# DATA TO EXAMINE
=-=-=-=-=

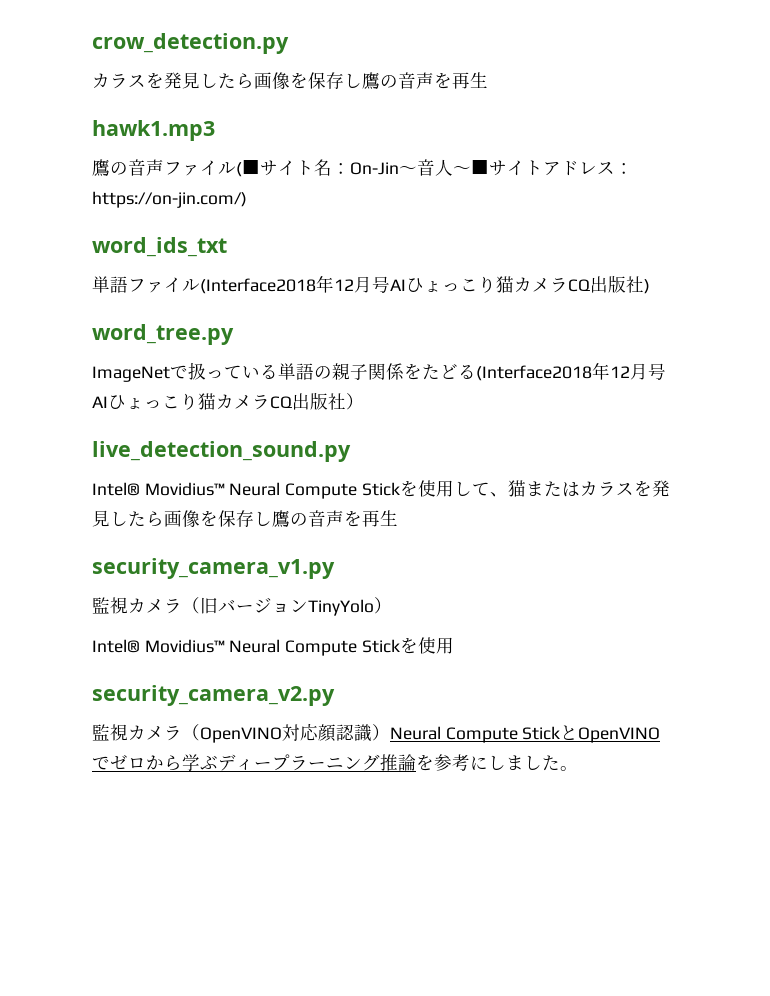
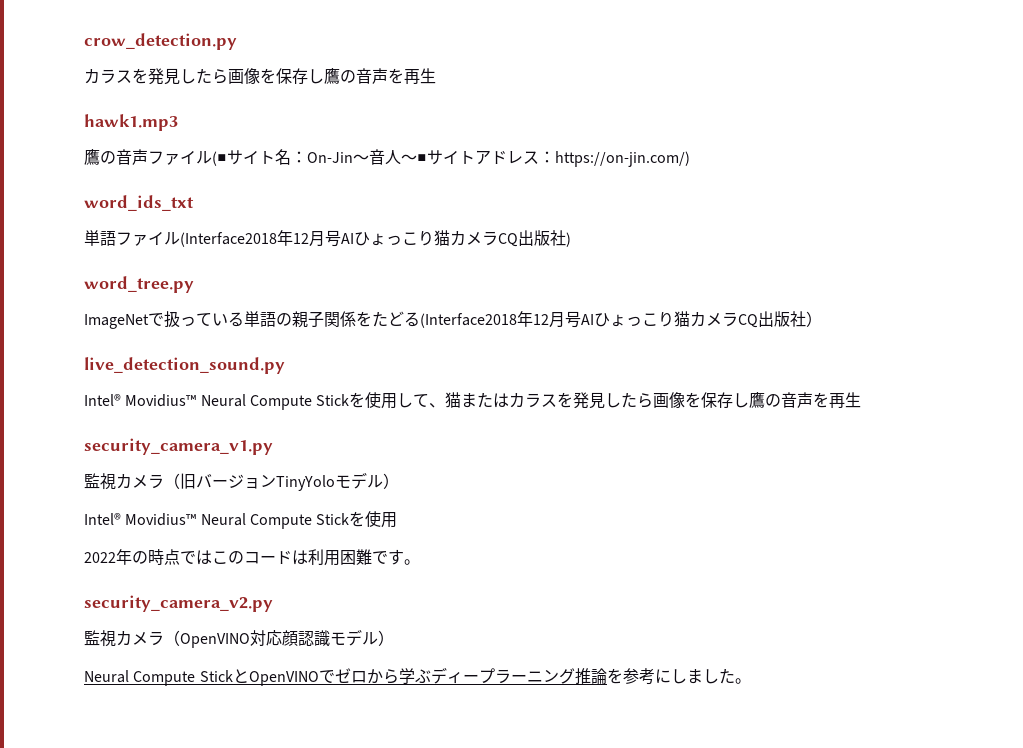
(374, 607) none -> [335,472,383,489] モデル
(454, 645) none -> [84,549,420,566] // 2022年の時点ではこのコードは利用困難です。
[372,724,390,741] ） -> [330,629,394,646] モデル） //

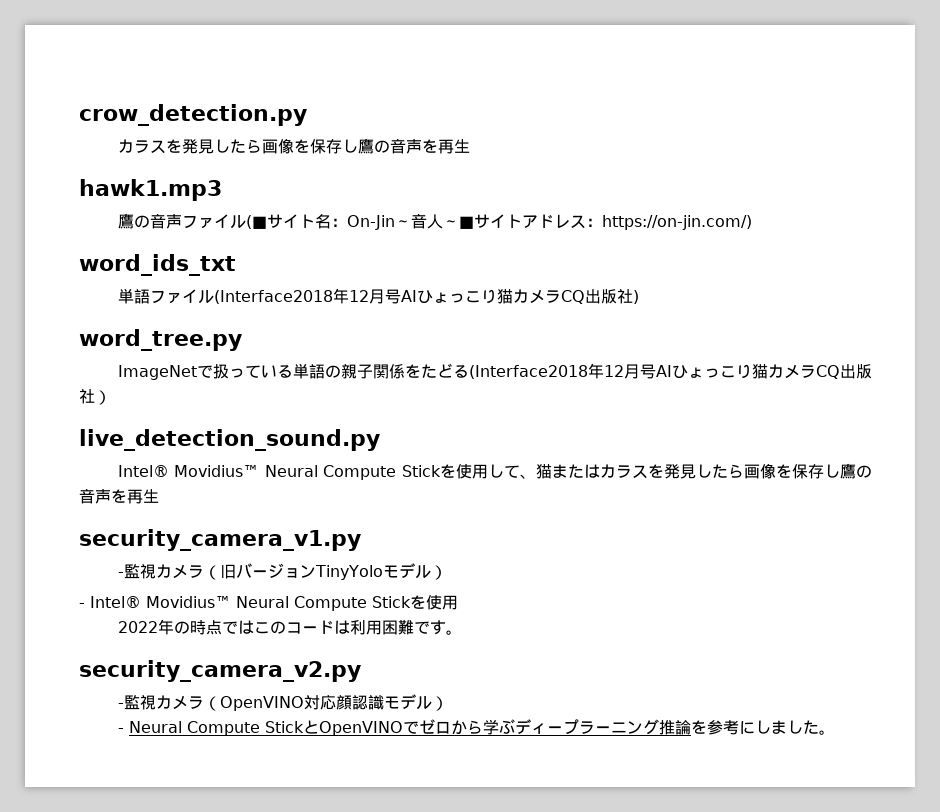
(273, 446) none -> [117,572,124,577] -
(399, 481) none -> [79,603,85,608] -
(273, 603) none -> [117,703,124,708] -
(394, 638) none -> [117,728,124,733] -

=-=-=-=-=

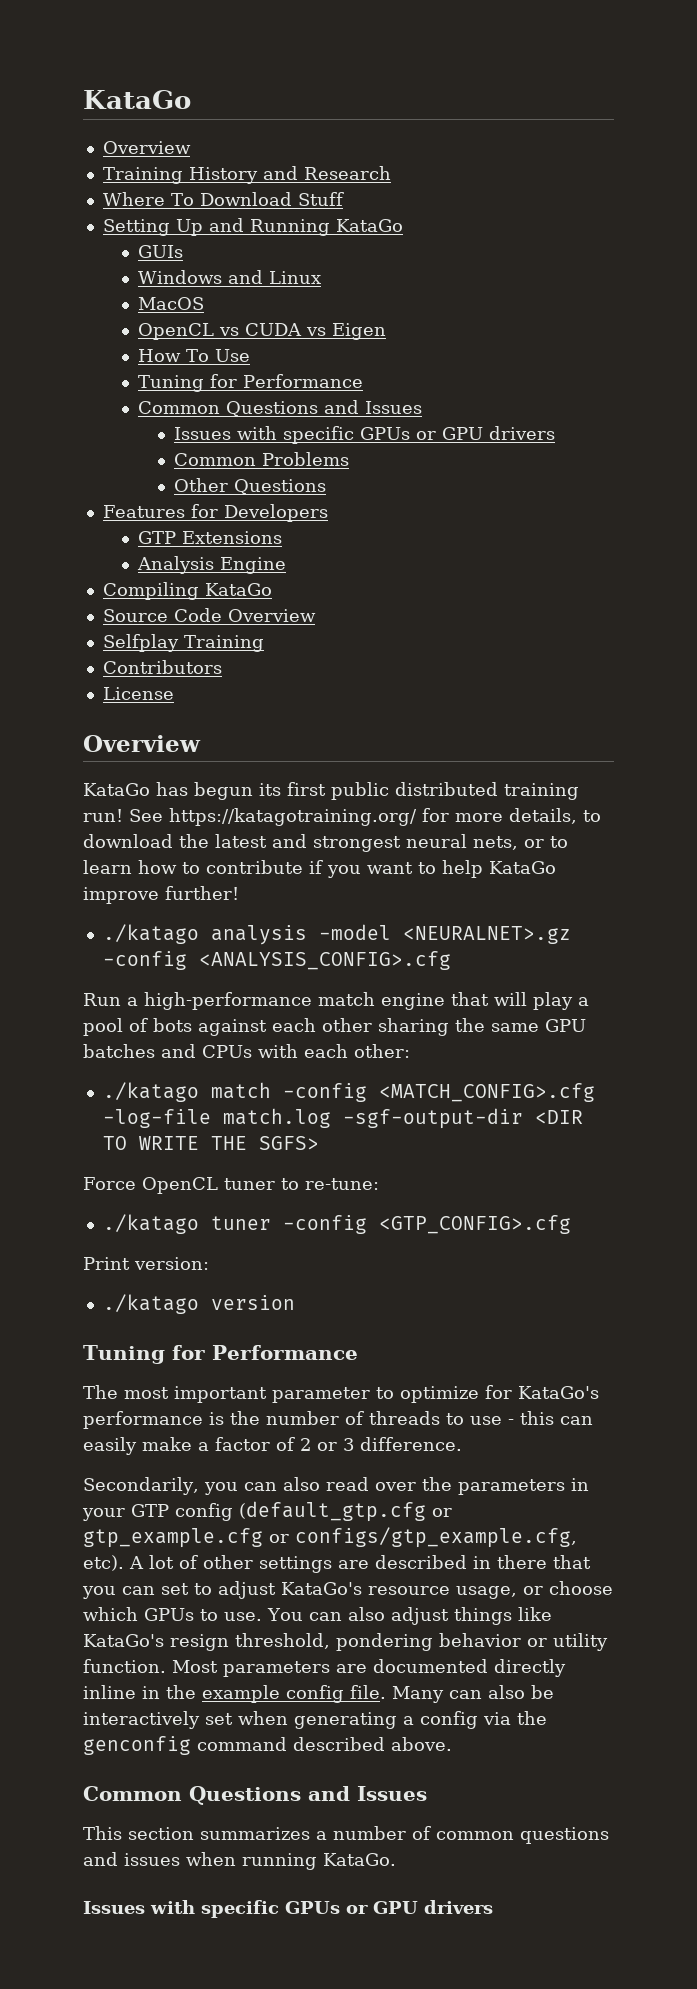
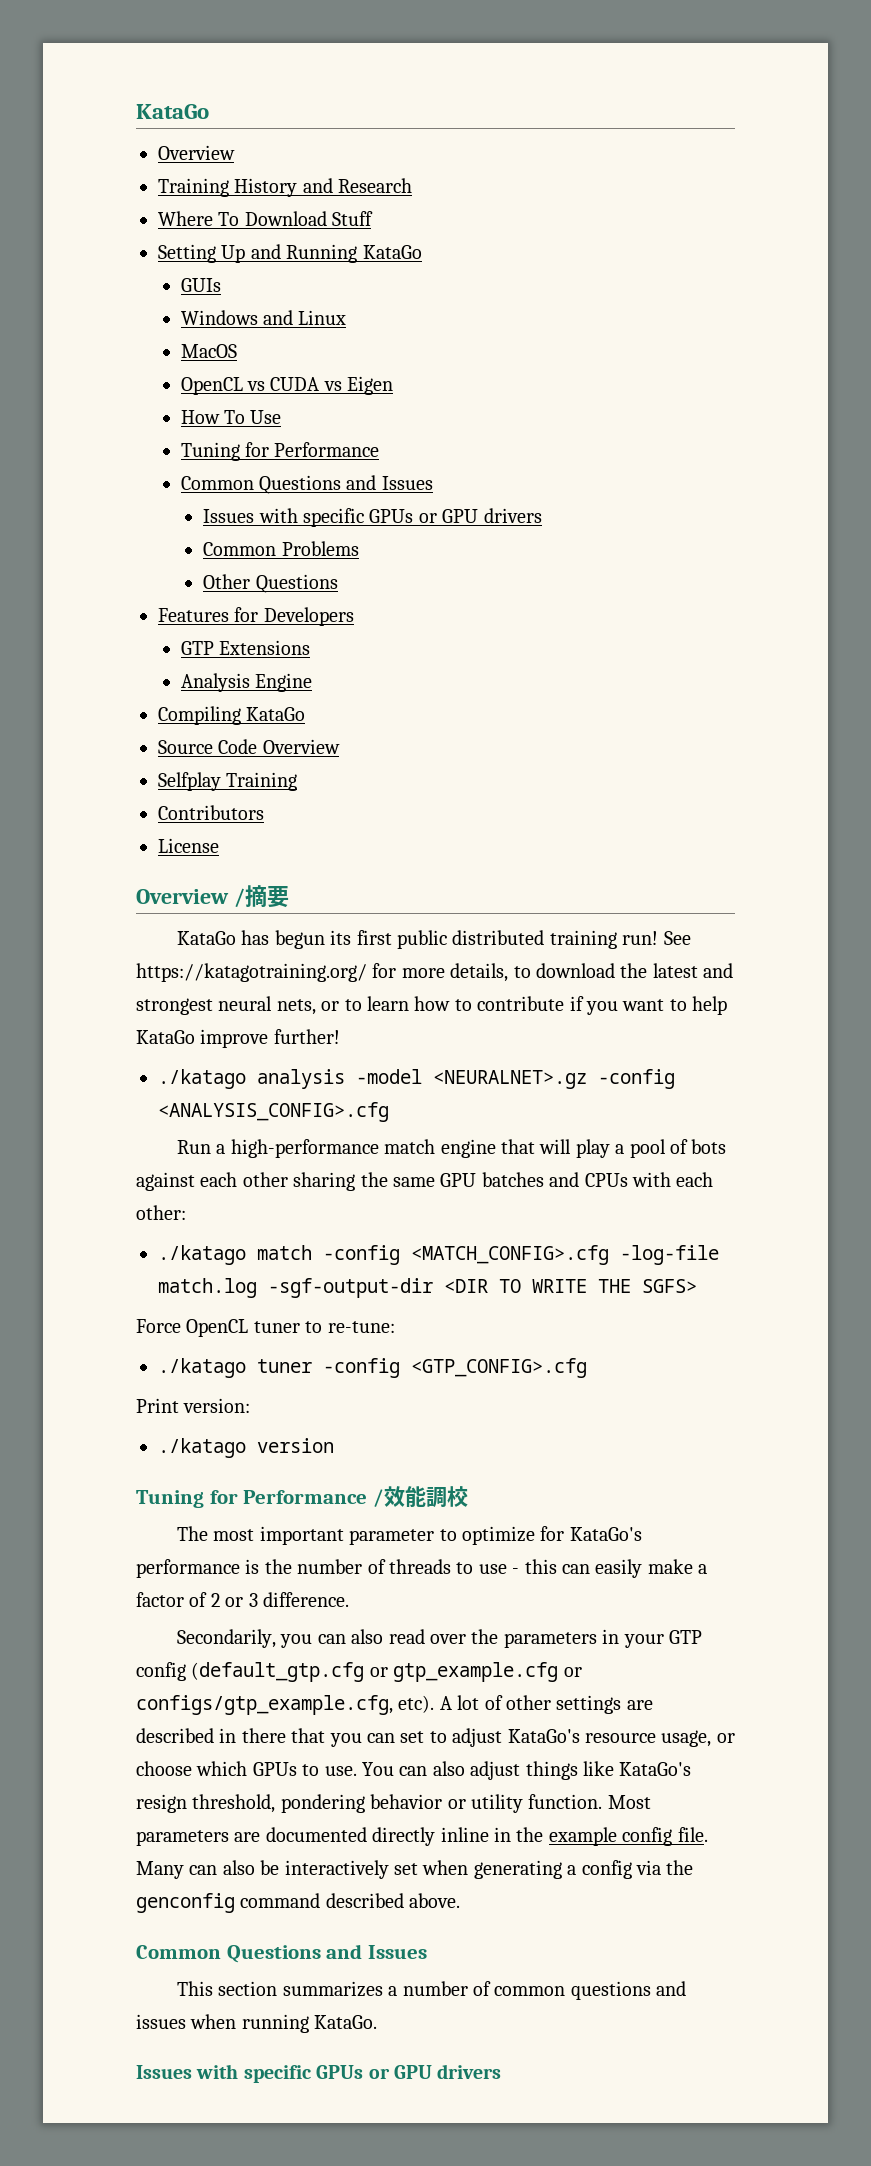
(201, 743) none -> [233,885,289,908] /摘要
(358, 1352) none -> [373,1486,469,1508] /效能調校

=-=-=-=-=

# INSTRUCTIONS FOR THE TASK
Only one stretch of the entries above is needed: the lines from the one containing "(374, 607) none -> [335,472,383,489] モデル" through the one containing "(394, 638) none". Copy it exactly, without the pictures.

# WRITTEN ANSWER
(374, 607) none -> [335,472,383,489] モデル
(454, 645) none -> [84,549,420,566] // 2022年の時点ではこのコードは利用困難です。
[372,724,390,741] ） -> [330,629,394,646] モデル） //

(273, 446) none -> [117,572,124,577] -
(399, 481) none -> [79,603,85,608] -
(273, 603) none -> [117,703,124,708] -
(394, 638) none -> [117,728,124,733] -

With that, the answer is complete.